Un silencio atronador sacude Compostela

Xurxo Melchor
Xurxo Melchor SANTIAGO

SANTIAGO CIUDAD

Las nuevas restricciones dejan un pavoroso escenario de bares y comercios cerrados, calles vacías y una falta de actividad en la que emergen sonidos antes sepultados por el bullicio diario

31 ene 2021 . Actualizado a las 00:52 h.

Ha habido momentos muy malos desde que la pandemia del coronavirus azotó al mundo. Días terribles, y Santiago los ha vivido todos: Confinamiento, cierres perimetrales, cese de actividad de la hostelería y limitaciones de todo tipo. Pero la Compostela del primer día de nuevas restricciones para contener la tercera ola del covid-19 sobrecoge por el silencio atronador que se ha apoderado de sus calles, que las sacude como si hubiesen detonado una bomba de pesadumbre en el corazón de una ciudad en la que ahora son perceptibles sonidos que llevaban décadas sepultados por el bullicio cotidiano.
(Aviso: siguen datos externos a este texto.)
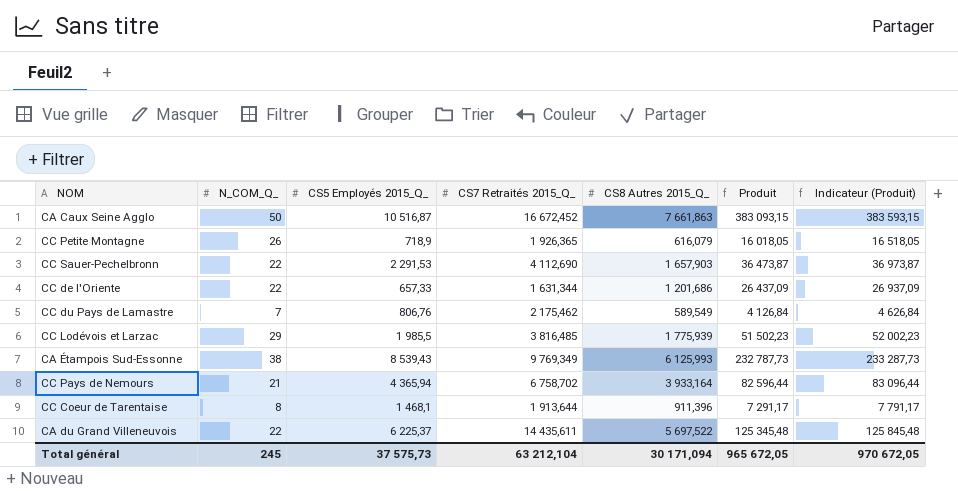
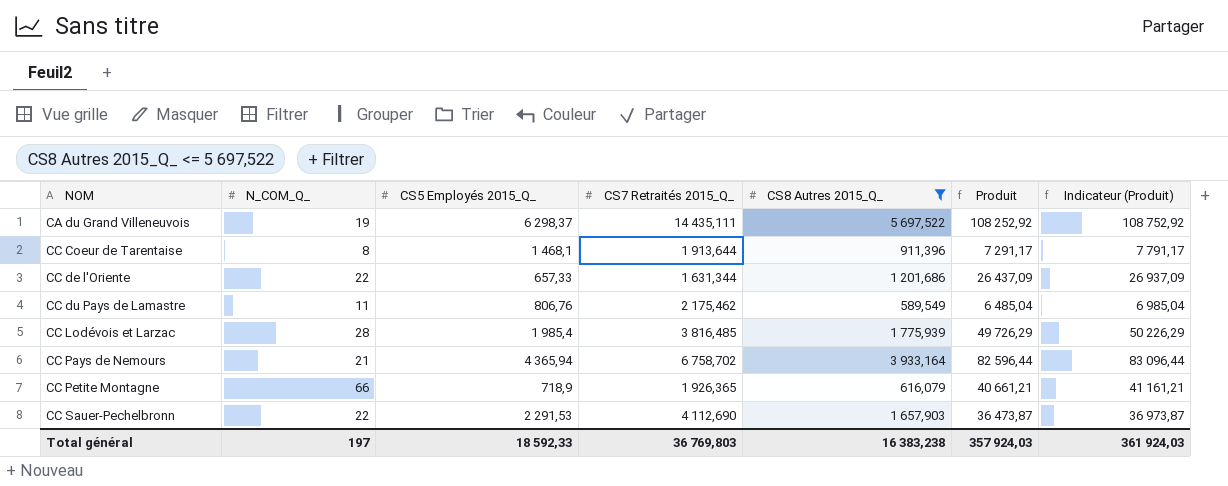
filter: none -> CS8 Autres 2015_Q_ <= 5 697,522
row order: none -> NOM ascending
CA du Grand Villeneuvois | N_COM_Q_: 22 -> 19
CA du Grand Villeneuvois | CS5 Employés 2015_Q_: 6 225,37 -> 6 298,37
CA du Grand Villeneuvois | CS7 Retraités 2015_Q_: 14 435,611 -> 14 435,111
CA du Grand Villeneuvois | Produit: 125 345,48 -> 108 252,92
CA du Grand Villeneuvois | Indicateur (Produit): 125 845,48 -> 108 752,92
CC du Pays de Lamastre | N_COM_Q_: 7 -> 11
CC du Pays de Lamastre | Produit: 4 126,84 -> 6 485,04
CC du Pays de Lamastre | Indicateur (Produit): 4 626,84 -> 6 985,04
CC Lodévois et Larzac | N_COM_Q_: 29 -> 28
CC Lodévois et Larzac | CS5 Employés 2015_Q_: 1 985,5 -> 1 985,4
CC Lodévois et Larzac | Produit: 51 502,23 -> 49 726,29
CC Lodévois et Larzac | Indicateur (Produit): 52 002,23 -> 50 226,29
CC Petite Montagne | N_COM_Q_: 26 -> 66
CC Petite Montagne | Produit: 16 018,05 -> 40 661,21
CC Petite Montagne | Indicateur (Produit): 16 518,05 -> 41 161,21
Total général | N_COM_Q_: 245 -> 197
Total général | CS5 Employés 2015_Q_: 37 575,73 -> 18 592,33
Total général | CS7 Retraités 2015_Q_: 63 212,104 -> 36 769,803
Total général | CS8 Autres 2015_Q_: 30 171,094 -> 16 383,238
Total général | Produit: 965 672,05 -> 357 924,03
Total général | Indicateur (Produit): 970 672,05 -> 361 924,03

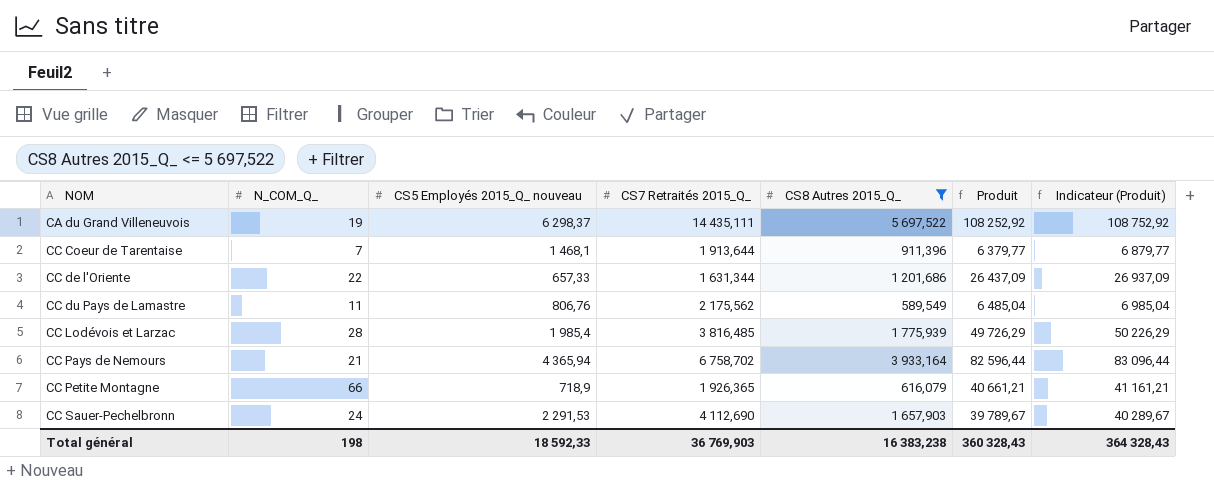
column name: CS5 Employés 2015_Q_ -> CS5 Employés 2015_Q_ nouveau
CC Coeur de Tarentaise | N_COM_Q_: 8 -> 7
CC Coeur de Tarentaise | Produit: 7 291,17 -> 6 379,77
CC Coeur de Tarentaise | Indicateur (Produit): 7 791,17 -> 6 879,77
CC du Pays de Lamastre | CS7 Retraités 2015_Q_: 2 175,462 -> 2 175,562
CC Sauer-Pechelbronn | N_COM_Q_: 22 -> 24
CC Sauer-Pechelbronn | Produit: 36 473,87 -> 39 789,67
CC Sauer-Pechelbronn | Indicateur (Produit): 36 973,87 -> 40 289,67
Total général | N_COM_Q_: 197 -> 198
Total général | CS7 Retraités 2015_Q_: 36 769,803 -> 36 769,903
Total général | Produit: 357 924,03 -> 360 328,43
Total général | Indicateur (Produit): 361 924,03 -> 364 328,43

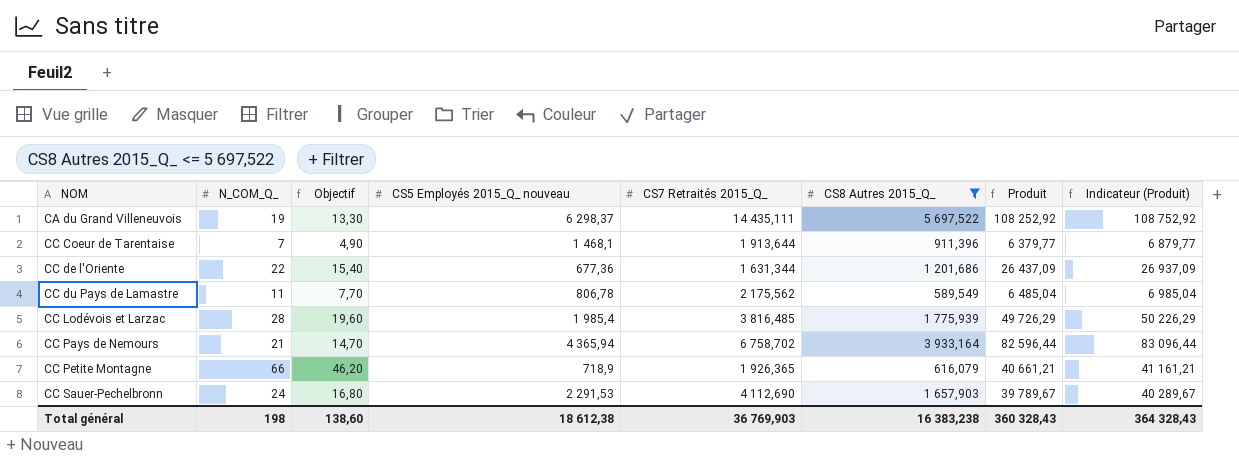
column Objectif | formula: none -> [N_COM_Q_] * 0,7
CC de l'Oriente | CS5 Employés 2015_Q_ nouveau: 657,33 -> 677,36
CC du Pays de Lamastre | CS5 Employés 2015_Q_ nouveau: 806,76 -> 806,78
Total général | CS5 Employés 2015_Q_ nouveau: 18 592,33 -> 18 612,38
Nunca habían sonado tan rotundos los chorros de la fuente de Praterías como en este Santiago atenazado de silencios, miradas gachas e inexistentes sonrisas ocultas tras las mascarillas en el que también es posible percibir la última reverberación de cada uno de los tañidos de las campanas de la torre de la Berenguela, que acude algo adelantada a su cita diaria con el cuarto que anuncia la cercanía del mediodía. Cuando el centenario sonido metálico muere, todo regresa al silencio.

La Catedral con más ajetreo del mundo, siempre atestada de peregrinos y turistas, muestra una imagen desoladora con solo tres personas admirando el impresionante trabajo de restauración y cinco más aguardando pacientes y sentadas a que comience la misa de doce. Una estampa impensable para un año santo que acaba de comenzar y que plasma por sí sola la gravedad de la situación por la que atravesamos.

Y es que esta tercera ola es sin duda el peor momento del peor año que recuerda este país desde la Guerra Civil. Es verdad que no es el primer cierre que sufre la hostelería, porque ya antes le impidieron toda actividad salvo el servir para llevar, pero ahora todo se ha derrumbado definitivamente. Para empezar, porque muchos jabatos que apretaron los dientes y mantuvieron abiertas sus puertas han tenido que claudicar ante el monstruo de la realidad. En A Raíña, donde tanto espantaron los fantasmas del covid y lucharon por seguir trabajando, ya solo queda abierta la ventana, que no la puerta, de María García, del bar Charra, que reconoce que no echa la verja porque prefiere mantenerse ocupada a estar en casa. «Hay que aguantar», afirma para dar y darse ánimos.

Los bares y cafeterías que siguen abiertos son cada vez menos y tienen pocos clientes o ninguno. Hay escaso movimiento salvo excepciones como la del Suso, en la Rúa do Vilar, en cuya ventana se agolpan cuatro clientes. El café o la caña pierden atractivo sin poder charlar con uno y con otro, sin apoyarte en la barra a leer el periódico o teniendo que vigilar cada movimiento propio y ajeno por miedo a contagiarte. Hay quienes, sin embargo, parecen despreocupados cobijados en un soportal, café y cigarrillo en mano y navegando distraídos en sus teléfonos móviles tan ajenos al drama como los músicos del Titanic.

El comercio mira de reojo la hecatombe que devora a la hostelería. Es el primer día del nuevo horario de cierre a las seis de la tarde y muchos piensan en hacer jornada continua para recuperar las horas perdidas. La cuesta del covid también se les está empinando, porque entre el cierre perimetral y el de la hostelería hay tan poco movimiento en las calles que se reducen considerablemente sus clientes potenciales.

Hay pocas cosas que rompan tanto silencio en esta Compostela que rezuma tristezas. Unos currantes que charlan de furgoneta a furgoneta en el Ensanche, una madre que le habla a su hijita, una señora que conversa con su perro —los niños y los animales son los únicos con los que seguimos comportándonos con relativa normalidad— o una voz que emerge maravillosa en la Rúa do Vilar para rescatar por momentos a las tres almas contadas que habitan la calle a media mañana. El cantante es Saman Seydi, un senegalés que con su guitarra acompaña unos cánticos en una lengua ininteligible pero de una sonoridad muy hermosa. «¿En qué cantas?», le pregunta un curioso. «En mandinga», responde él y agradece la propina con un esperanzador «a ver si pasa pronto esto del covid». Ojalá.